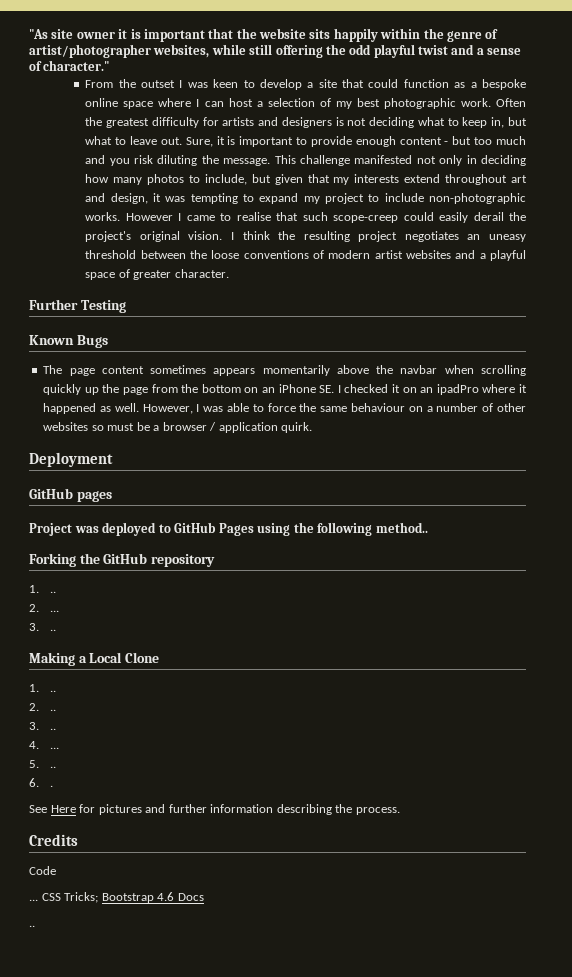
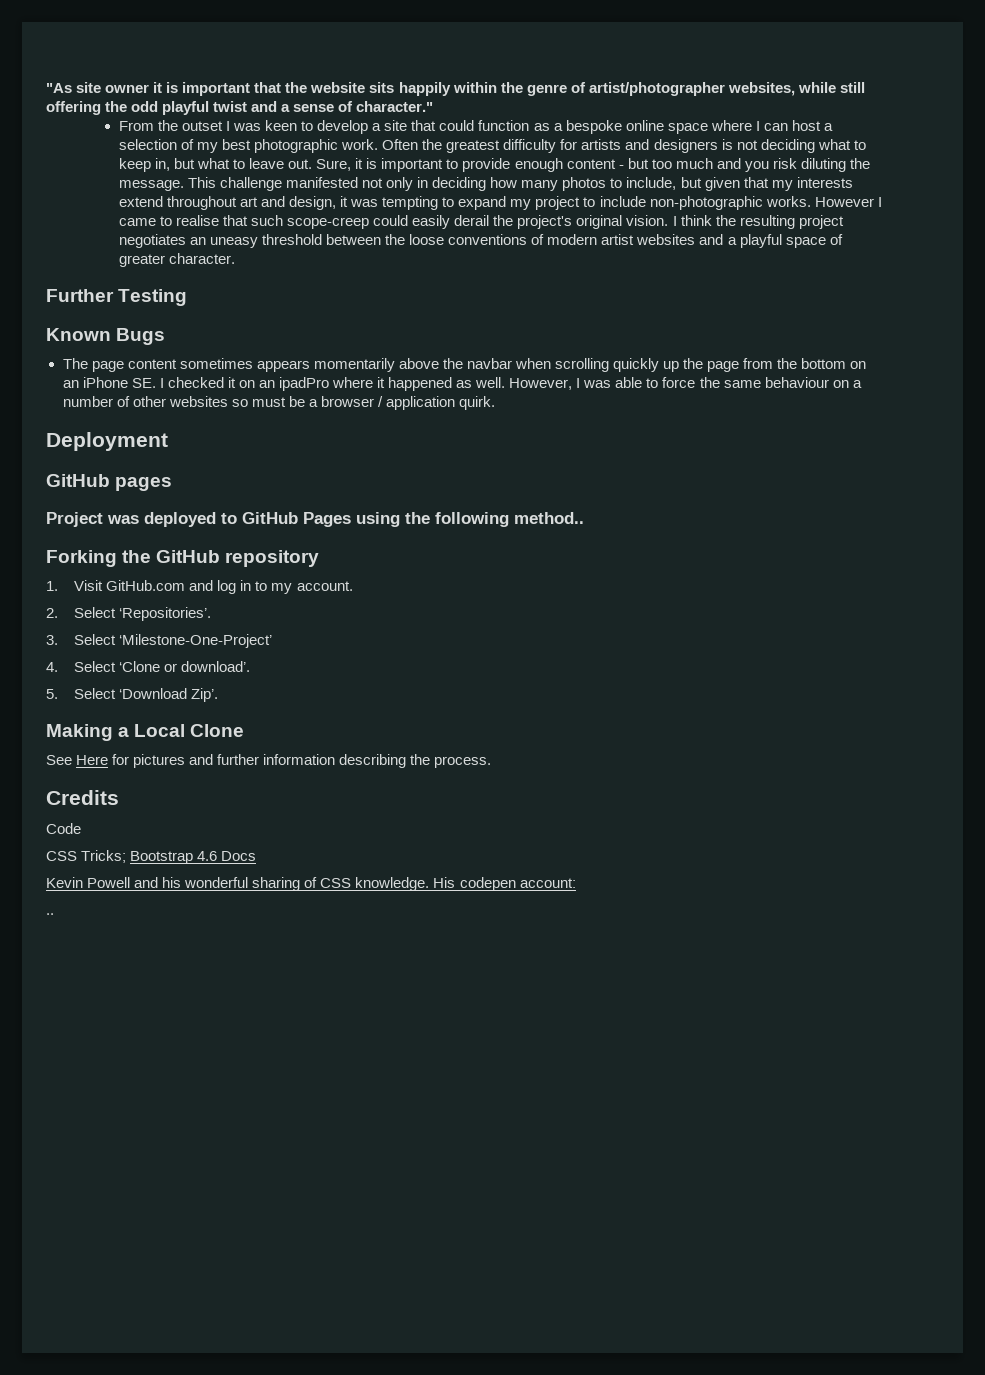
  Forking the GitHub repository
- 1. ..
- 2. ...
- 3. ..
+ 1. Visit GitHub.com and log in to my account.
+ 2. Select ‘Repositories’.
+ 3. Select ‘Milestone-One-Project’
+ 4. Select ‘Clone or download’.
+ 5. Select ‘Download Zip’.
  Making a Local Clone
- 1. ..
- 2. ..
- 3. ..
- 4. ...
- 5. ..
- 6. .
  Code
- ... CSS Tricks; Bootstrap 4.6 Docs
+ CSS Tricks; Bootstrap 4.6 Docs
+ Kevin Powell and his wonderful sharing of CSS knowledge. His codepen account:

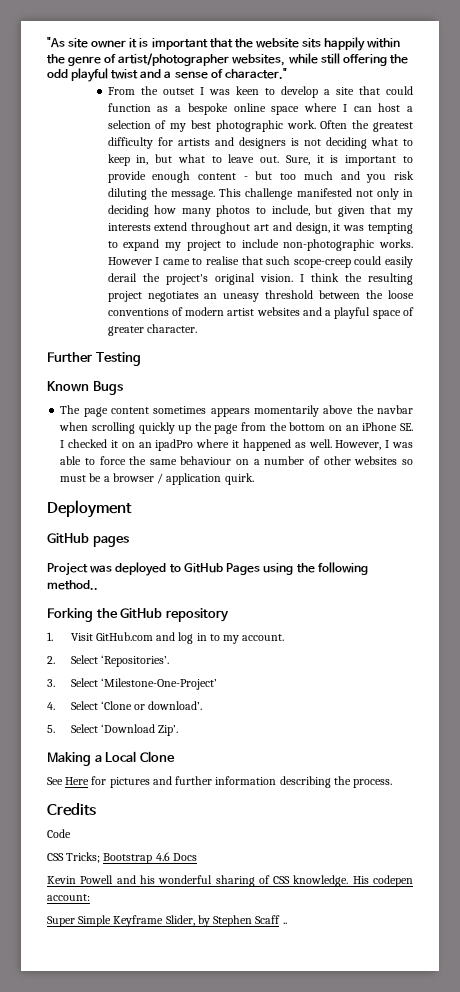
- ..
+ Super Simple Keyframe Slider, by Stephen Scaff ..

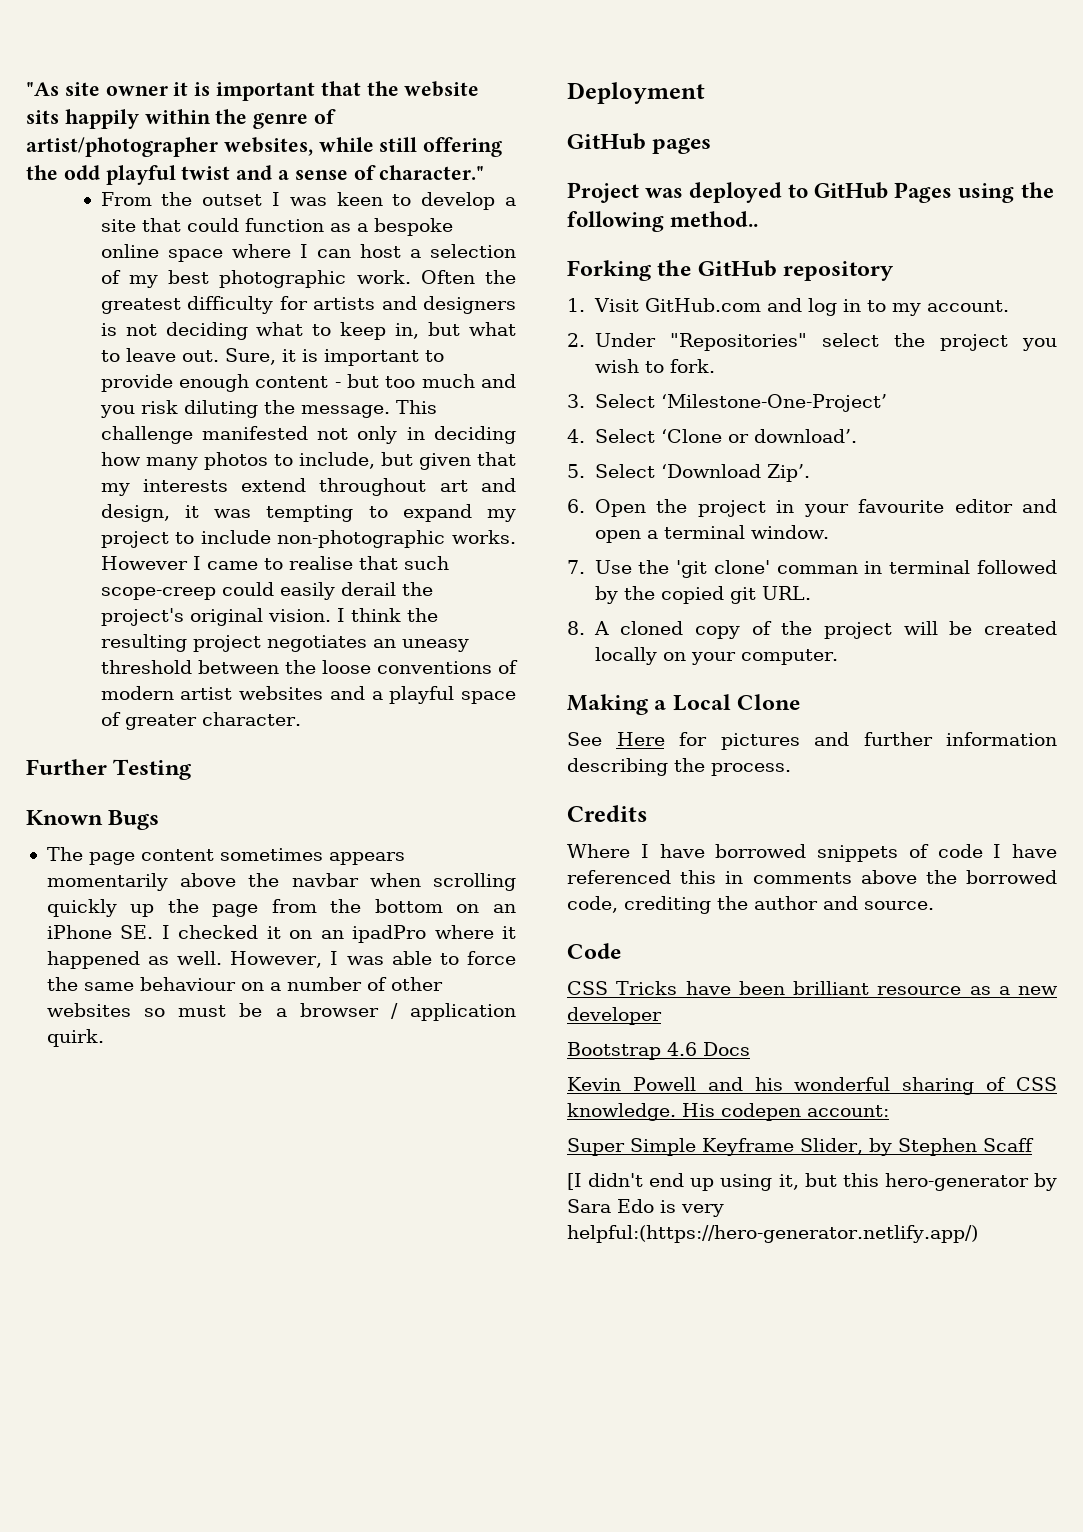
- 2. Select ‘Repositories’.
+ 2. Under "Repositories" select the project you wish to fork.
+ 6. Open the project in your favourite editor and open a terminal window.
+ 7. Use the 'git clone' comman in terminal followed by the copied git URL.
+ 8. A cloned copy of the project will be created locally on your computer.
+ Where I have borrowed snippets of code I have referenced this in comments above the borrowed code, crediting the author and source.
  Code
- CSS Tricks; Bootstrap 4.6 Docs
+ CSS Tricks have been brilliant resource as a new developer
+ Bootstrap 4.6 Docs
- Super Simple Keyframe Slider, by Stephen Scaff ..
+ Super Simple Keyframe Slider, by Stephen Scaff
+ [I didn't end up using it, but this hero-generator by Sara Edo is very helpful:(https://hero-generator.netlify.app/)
--
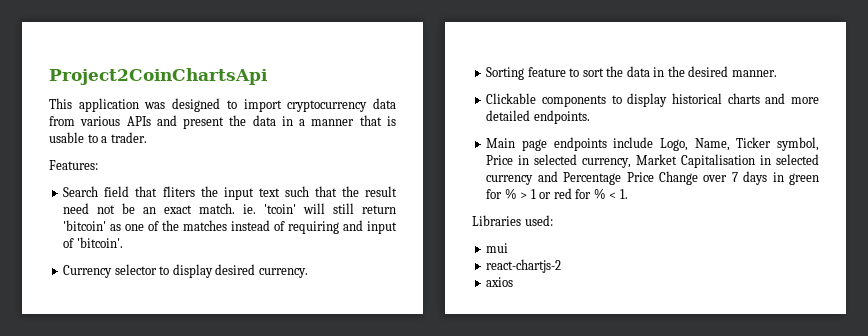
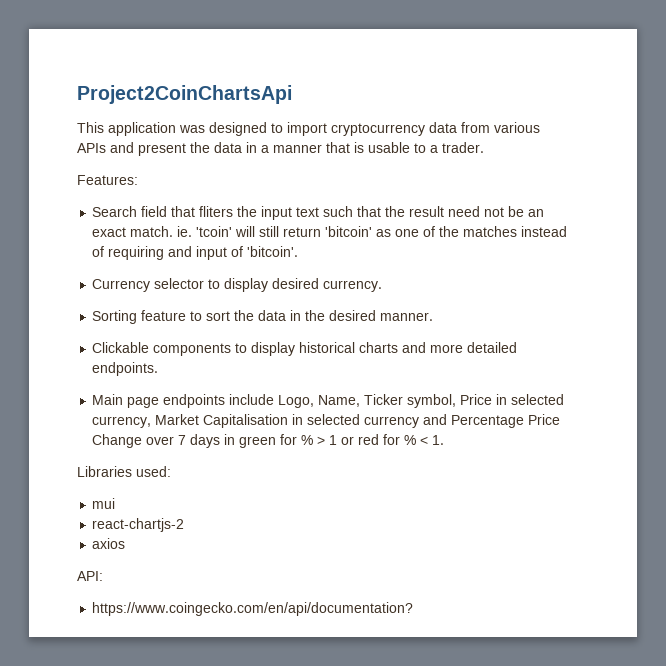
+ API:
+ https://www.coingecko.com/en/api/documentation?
==
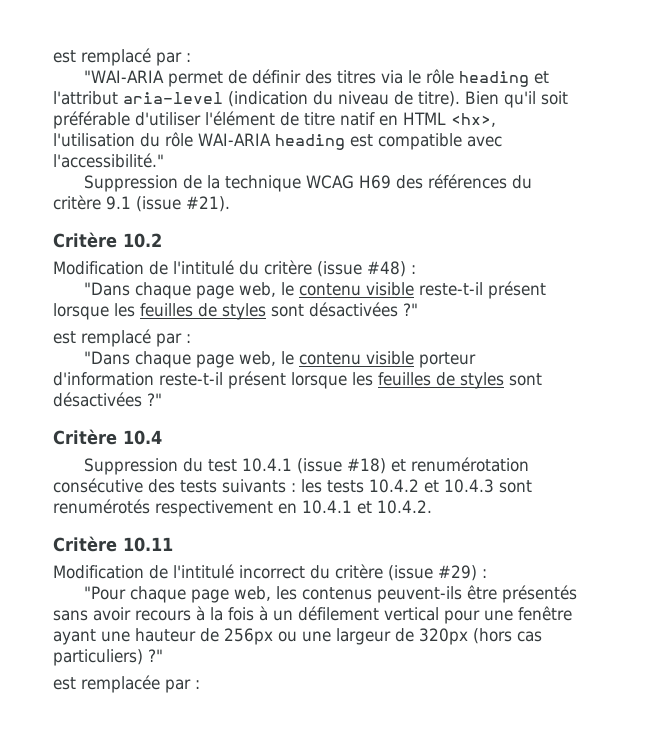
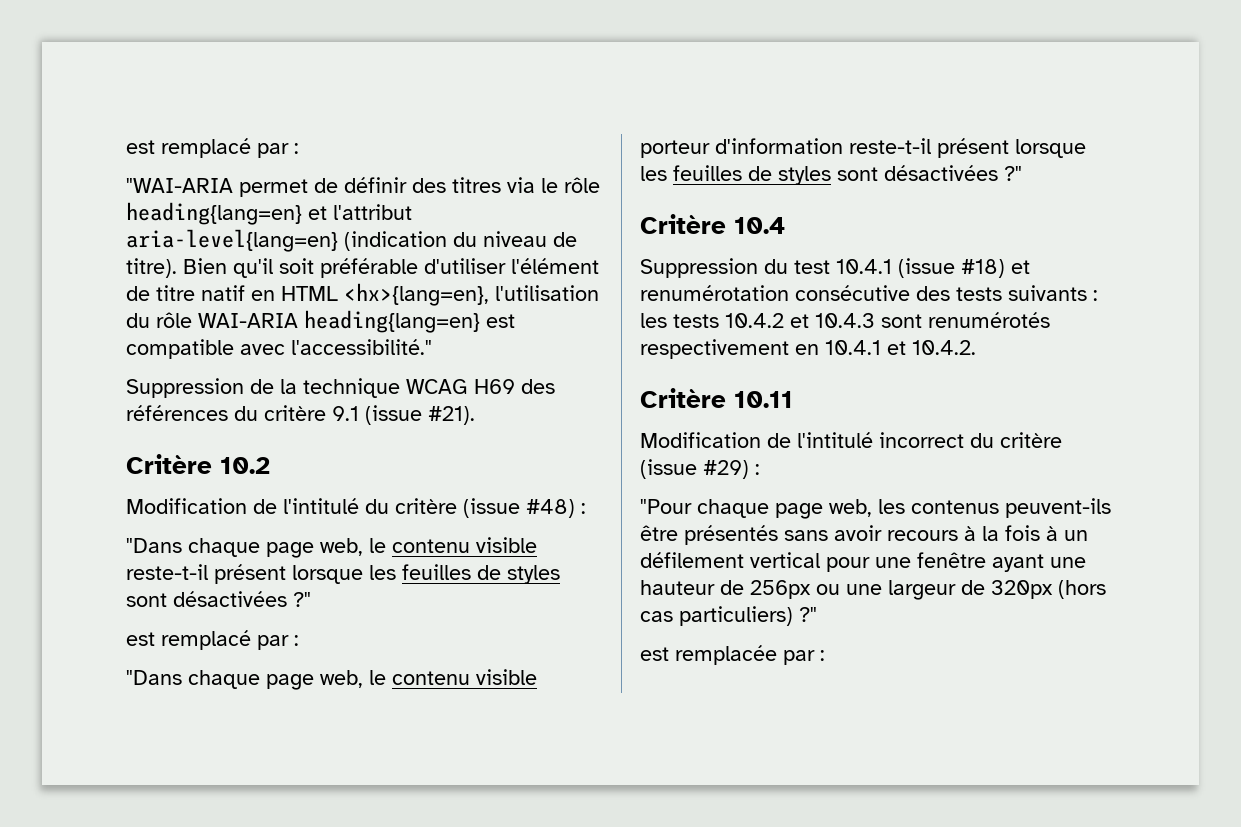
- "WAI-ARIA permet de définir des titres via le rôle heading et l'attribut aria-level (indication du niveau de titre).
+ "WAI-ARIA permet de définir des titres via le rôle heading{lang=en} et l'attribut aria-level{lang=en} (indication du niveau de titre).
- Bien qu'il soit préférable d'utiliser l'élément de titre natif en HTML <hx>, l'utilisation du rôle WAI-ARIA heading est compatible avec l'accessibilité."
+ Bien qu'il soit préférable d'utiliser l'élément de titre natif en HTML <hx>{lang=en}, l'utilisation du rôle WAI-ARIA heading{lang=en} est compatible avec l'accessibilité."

=== What to produce ===
Look back at the data above, then output exactly the lines from the line holding "3. Select ‘Milestone-One-Project’" up to and including the line holding "is very helpful:(https://hero-generator.netlify.app/)". Leave out the pictures.

=== Task output ===
+ 3. Select ‘Milestone-One-Project’
+ 4. Select ‘Clone or download’.
+ 5. Select ‘Download Zip’.
  Making a Local Clone
- 1. ..
- 2. ..
- 3. ..
- 4. ...
- 5. ..
- 6. .
  Code
- ... CSS Tricks; Bootstrap 4.6 Docs
+ CSS Tricks; Bootstrap 4.6 Docs
+ Kevin Powell and his wonderful sharing of CSS knowledge. His codepen account:

- ..
+ Super Simple Keyframe Slider, by Stephen Scaff ..

- 2. Select ‘Repositories’.
+ 2. Under "Repositories" select the project you wish to fork.
+ 6. Open the project in your favourite editor and open a terminal window.
+ 7. Use the 'git clone' comman in terminal followed by the copied git URL.
+ 8. A cloned copy of the project will be created locally on your computer.
+ Where I have borrowed snippets of code I have referenced this in comments above the borrowed code, crediting the author and source.
  Code
- CSS Tricks; Bootstrap 4.6 Docs
+ CSS Tricks have been brilliant resource as a new developer
+ Bootstrap 4.6 Docs
- Super Simple Keyframe Slider, by Stephen Scaff ..
+ Super Simple Keyframe Slider, by Stephen Scaff
+ [I didn't end up using it, but this hero-generator by Sara Edo is very helpful:(https://hero-generator.netlify.app/)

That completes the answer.